BACKGROUND : Marsupialization procedure is a recognized treatment modality for larger nasopalatine
duct cysts, before a secondary enucleation is performed. However, reported practices of tooth
extraction, root canal therapy on vital teeth adjacent to the cyst, and the post-operative packing of
the cystic cavity, appear to be questionable.
METHODS : This clinical study reviewed the chart of 20 patients following a standardized marsupialization
procedure, for the treatment of large nasopalatine duct cyst. A large fenestration was
created in the cystic wall. The vitality of all teeth adjacent to the cyst was preserved. Extraction of
and/or root canal therapy of adjacent vital teeth were absolutely avoided. No postoperative
packing of the cystic cavity was performed. Digital panoramic radiographs were used for pre and
postoperative monitoring of the lesion.
RESULTS : All the cystic opening remained patent postoperatively for several months/years, without
the use of any packing. The large cystic cavities steadily reduced in size.

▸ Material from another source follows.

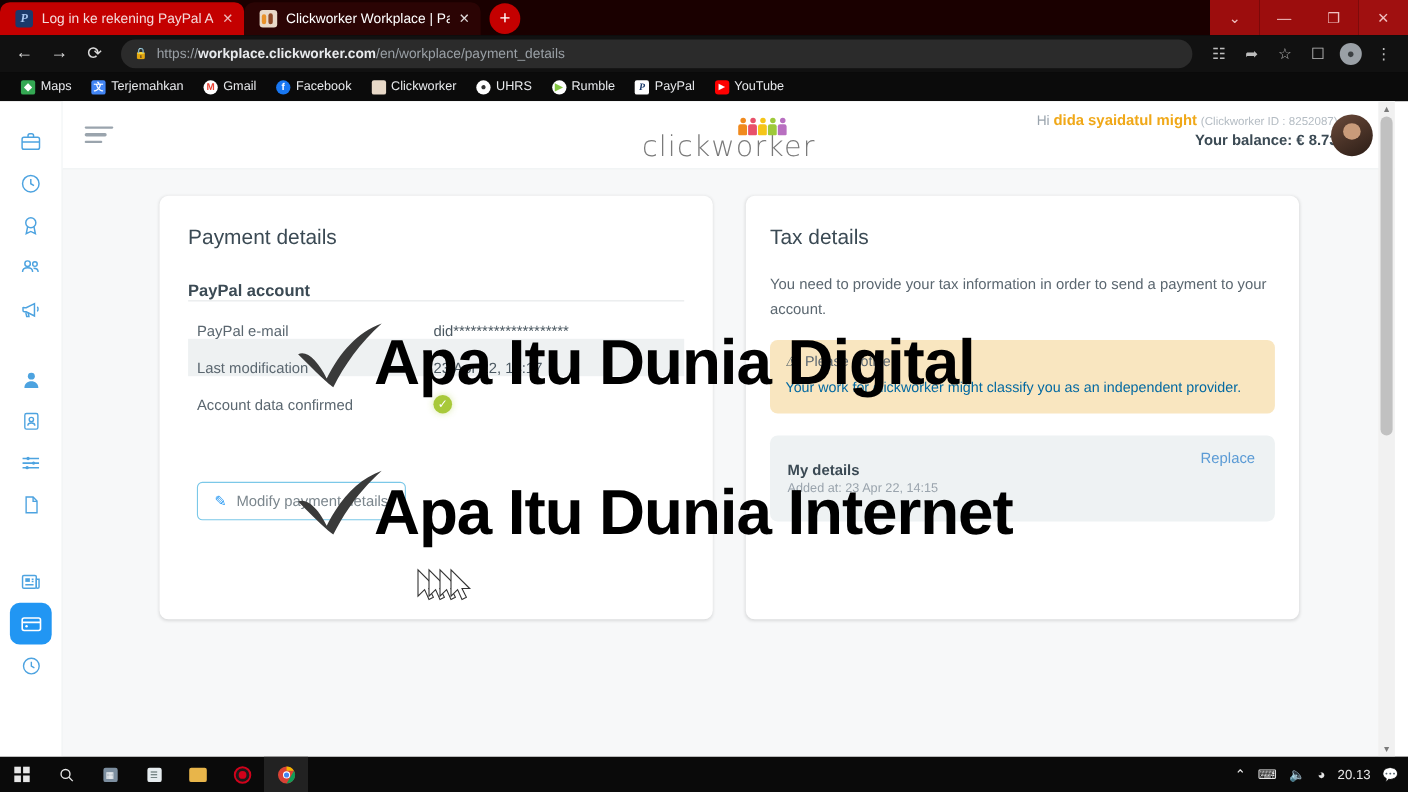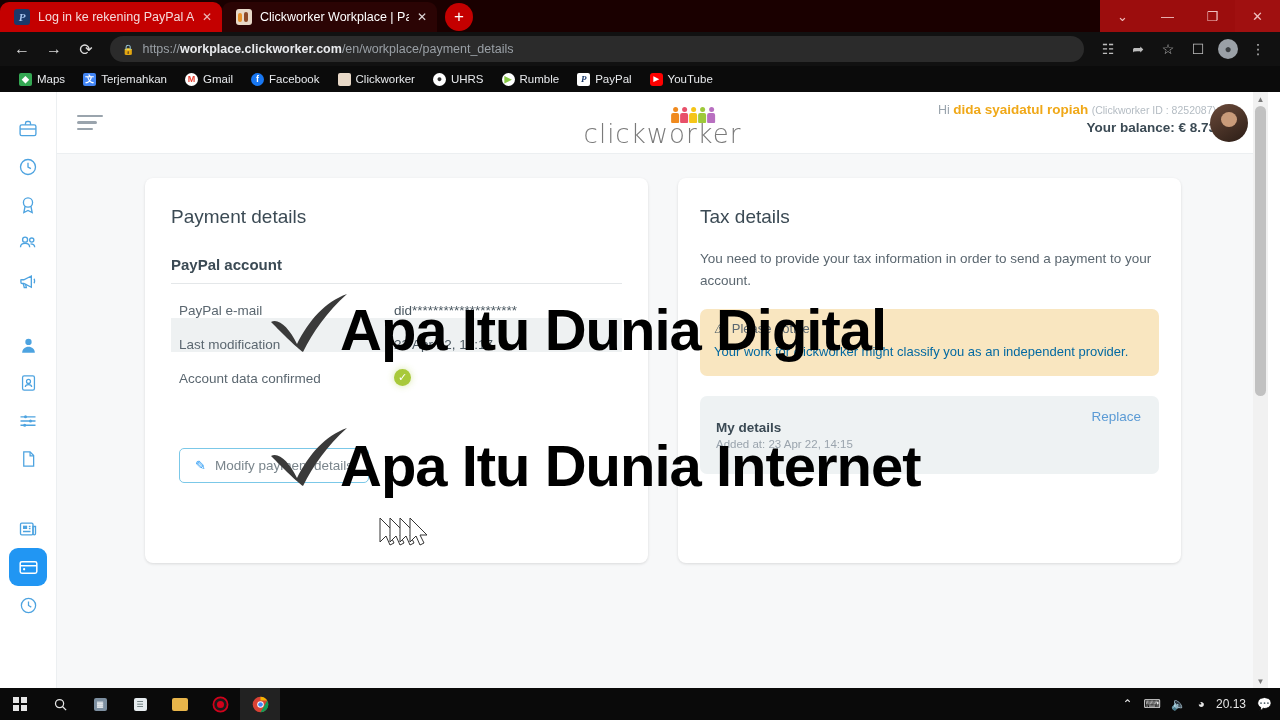"dida syaidatul ropiah" span.uname { text: ropiah -> might }
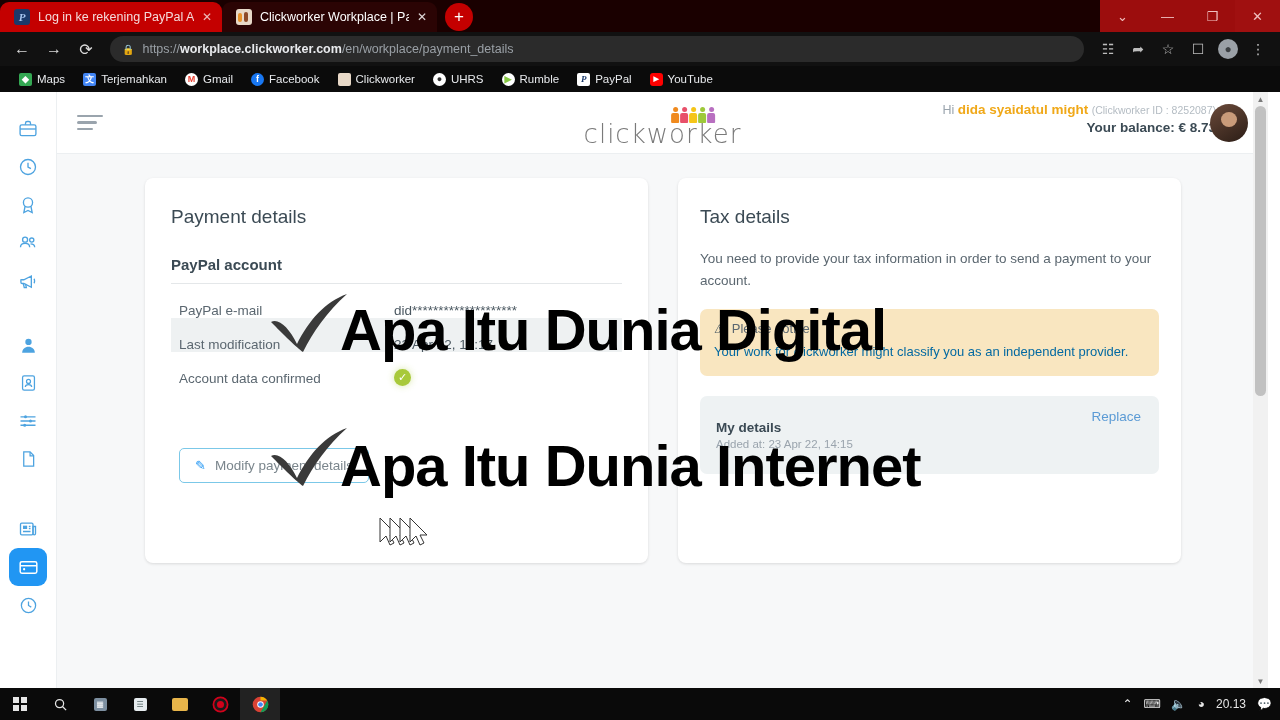"PayPal account" .subhead { padding-bottom: 10px -> none }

Primary and permanent teeth continued their normal eruption process in final positions in pediatric
patients. All teeth adjacent to the cystic cavity remained vital after marsupialization. Clinical
and radiological realignment of displaced teeth was observed.
CONCLUSION : The preservation of vital teeth adjacent to the nasopalatine cyst remains a critical
objective during marsupialization, irrespective of the lesion’s size. Root canal therapy and
extraction of vital teeth are unnecessary in the management of this non-odontogenic lesion. We
found no rationale to support the postoperative packing of the cystic cavity.